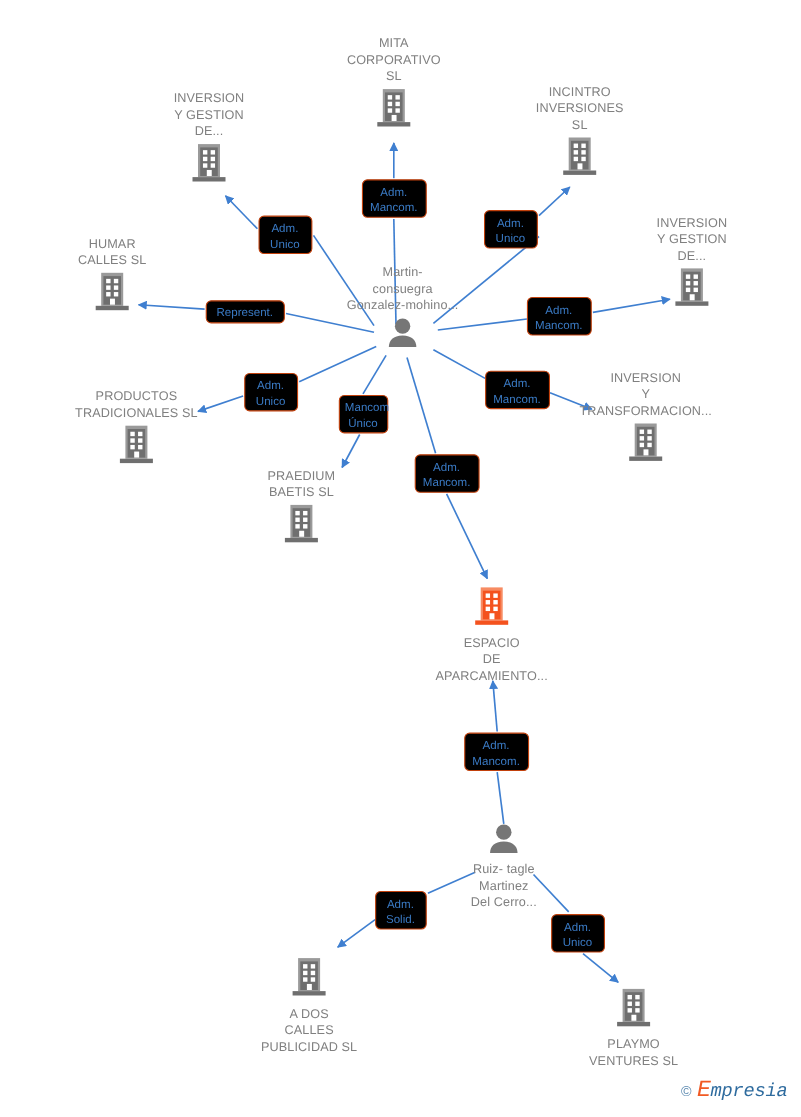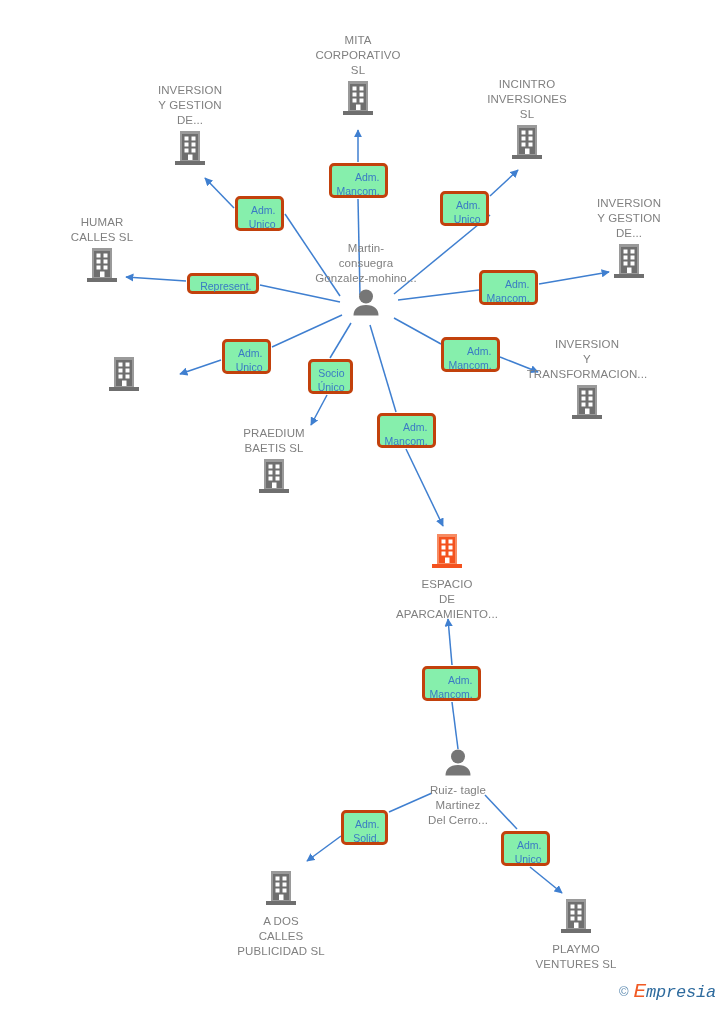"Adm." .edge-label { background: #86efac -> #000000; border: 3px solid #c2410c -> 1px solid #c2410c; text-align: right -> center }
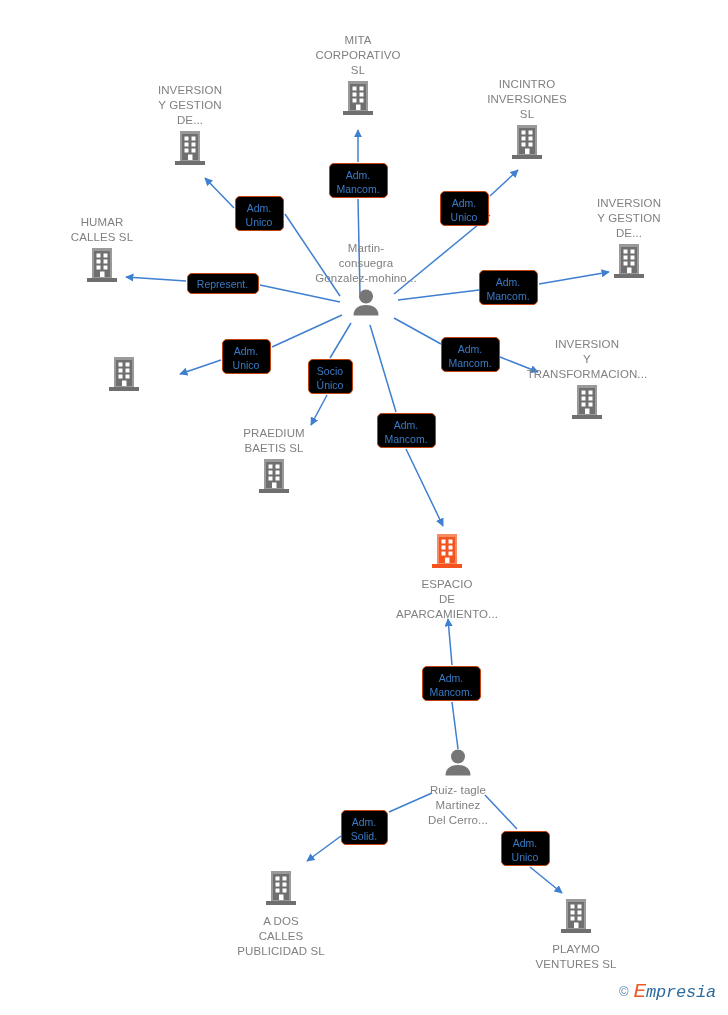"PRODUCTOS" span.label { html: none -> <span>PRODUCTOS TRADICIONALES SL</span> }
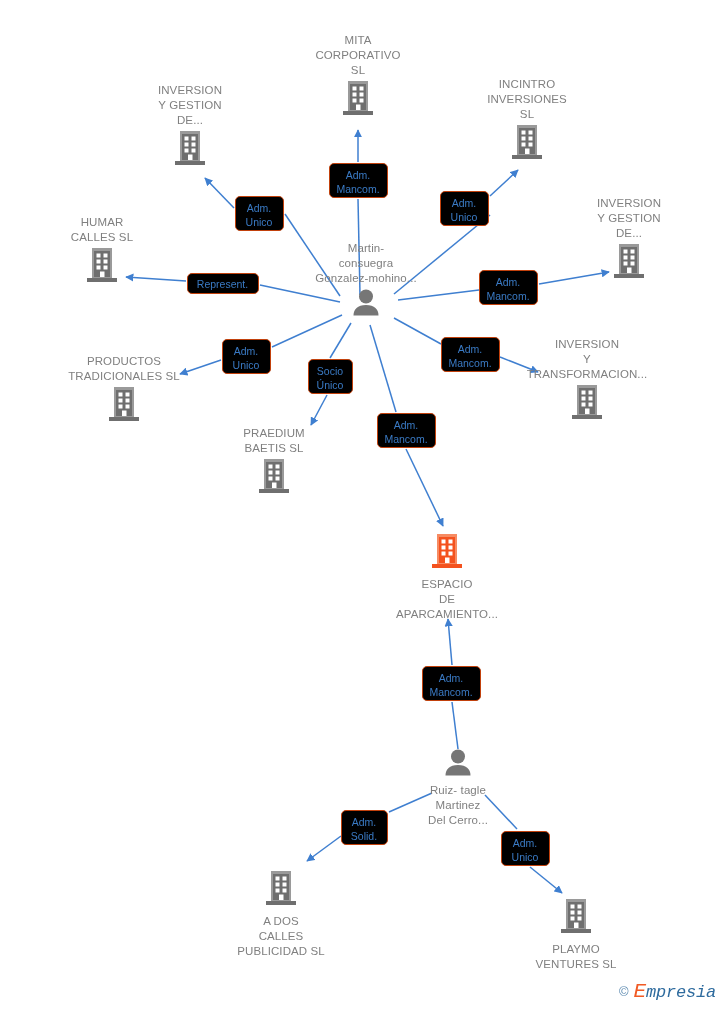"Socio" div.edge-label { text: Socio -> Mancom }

==

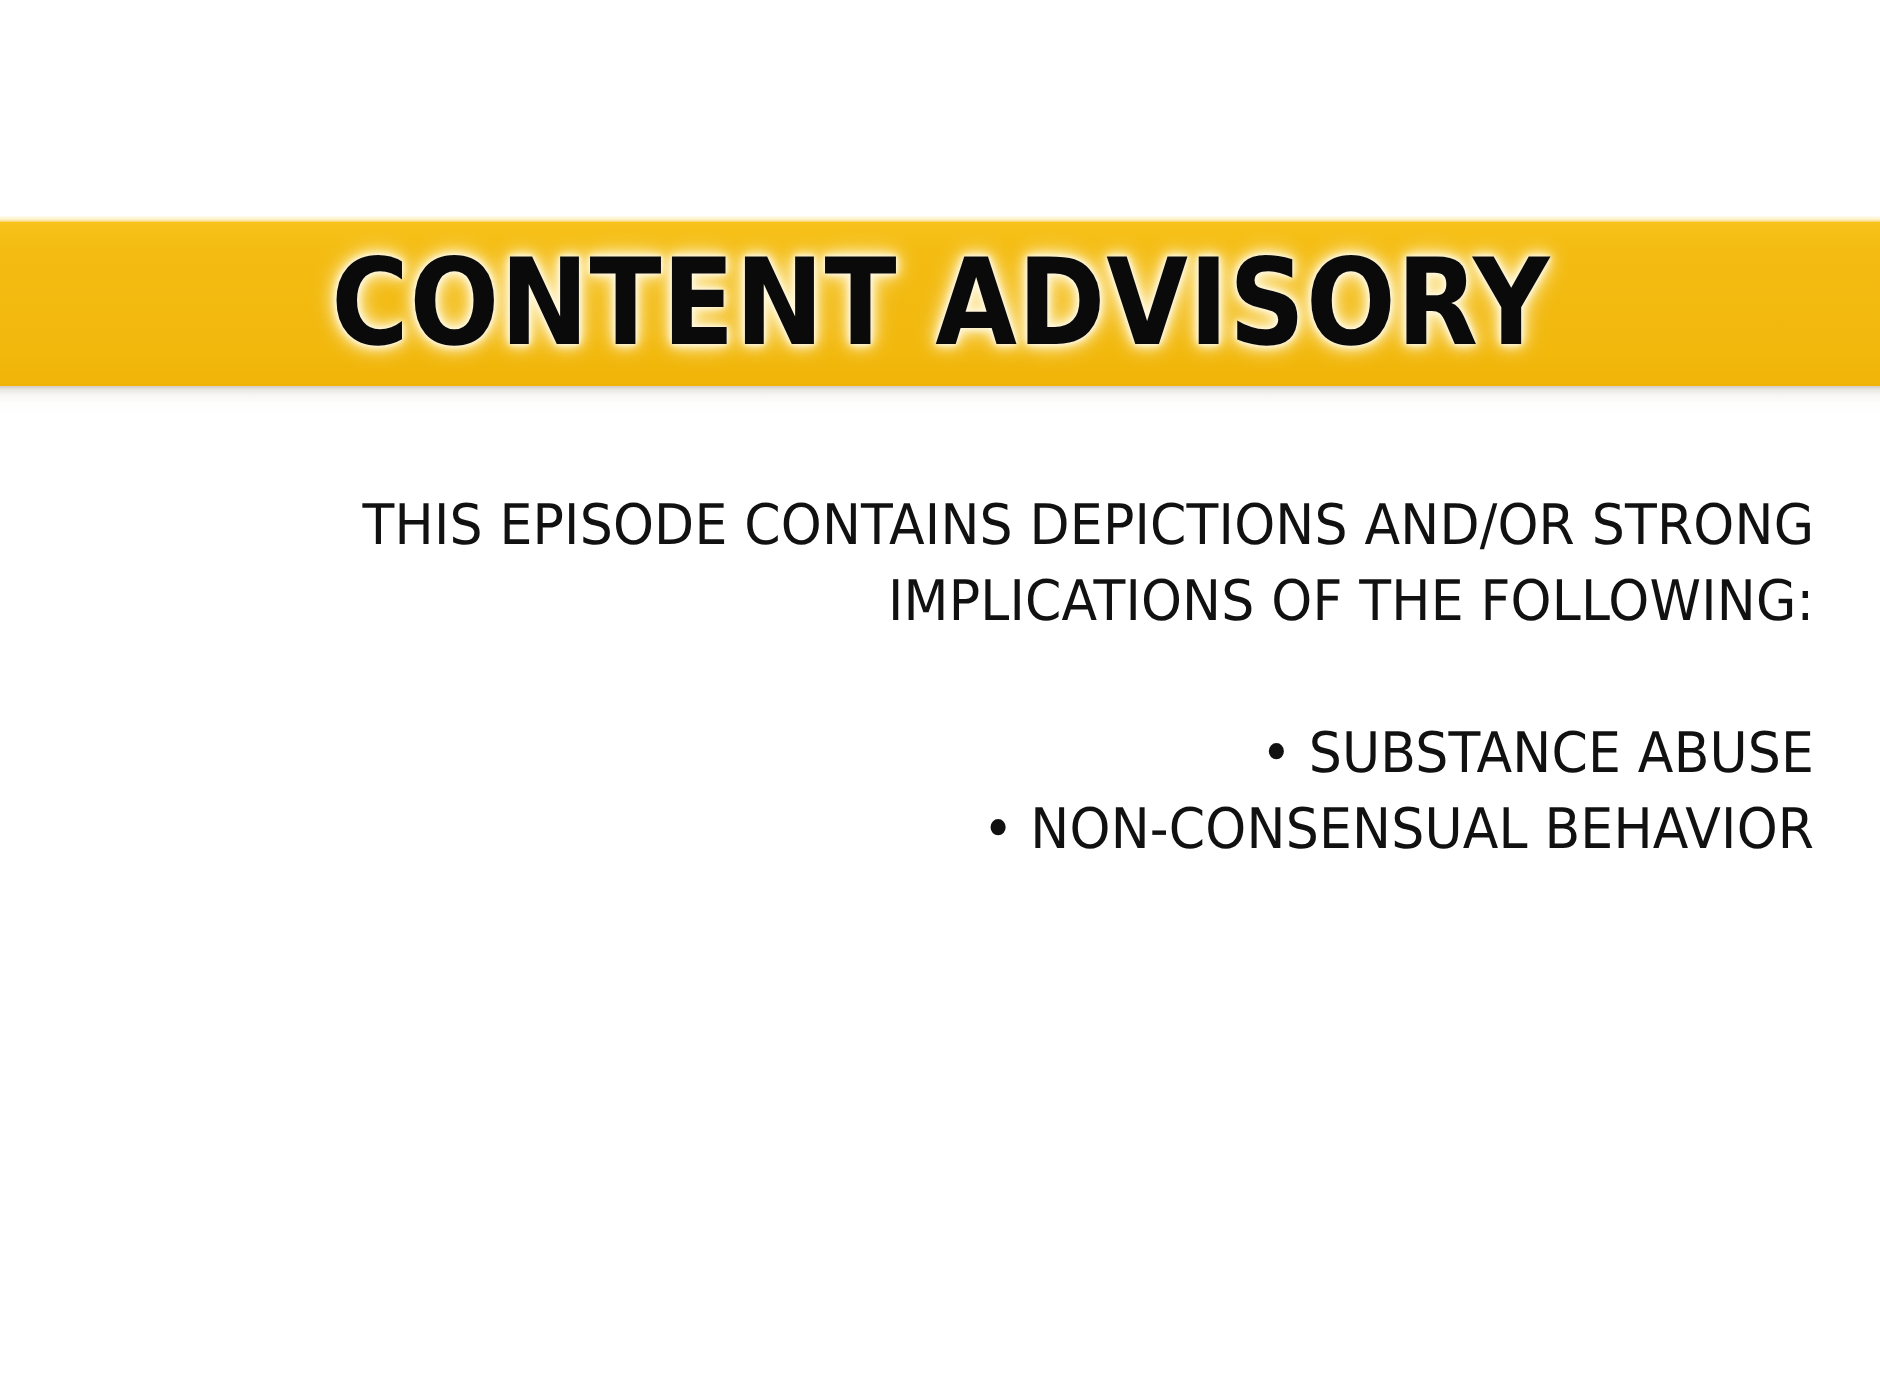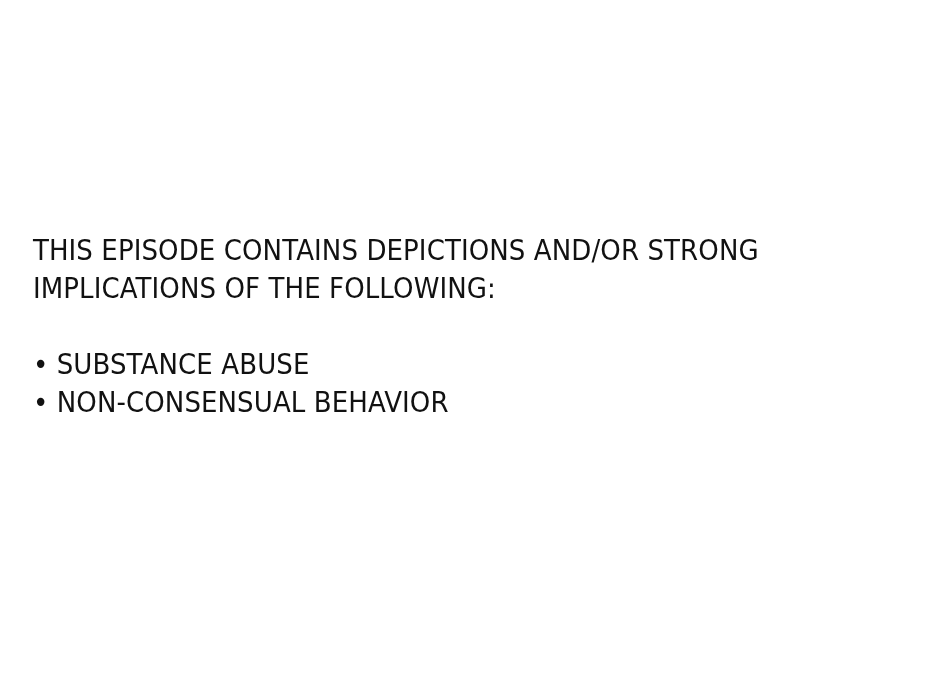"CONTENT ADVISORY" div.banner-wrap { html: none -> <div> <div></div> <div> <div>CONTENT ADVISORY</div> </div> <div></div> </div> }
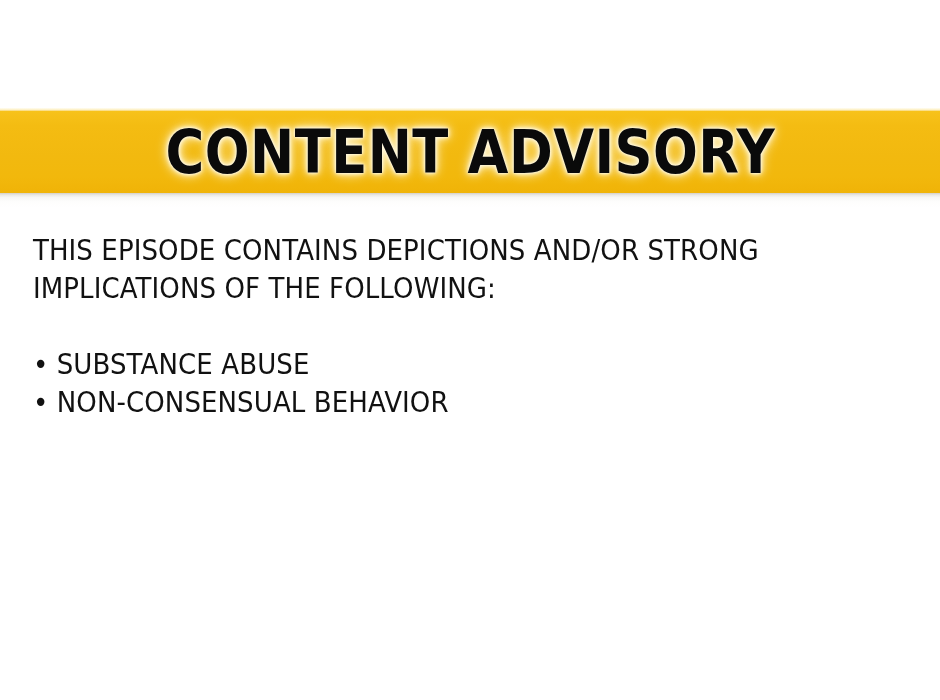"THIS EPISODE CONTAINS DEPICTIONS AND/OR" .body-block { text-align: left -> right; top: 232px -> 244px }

# WHAT YOU HAVE TO DO:
The reply should hold exactly the lines above, starting at the line with "background: #86efac ->" and ending at the line with "text: Socio ->", and no pictures.

# WRITTEN SOLUTION:
"Adm." .edge-label { background: #86efac -> #000000; border: 3px solid #c2410c -> 1px solid #c2410c; text-align: right -> center }
"PRODUCTOS" span.label { html: none -> <span>PRODUCTOS TRADICIONALES SL</span> }
"Socio" div.edge-label { text: Socio -> Mancom }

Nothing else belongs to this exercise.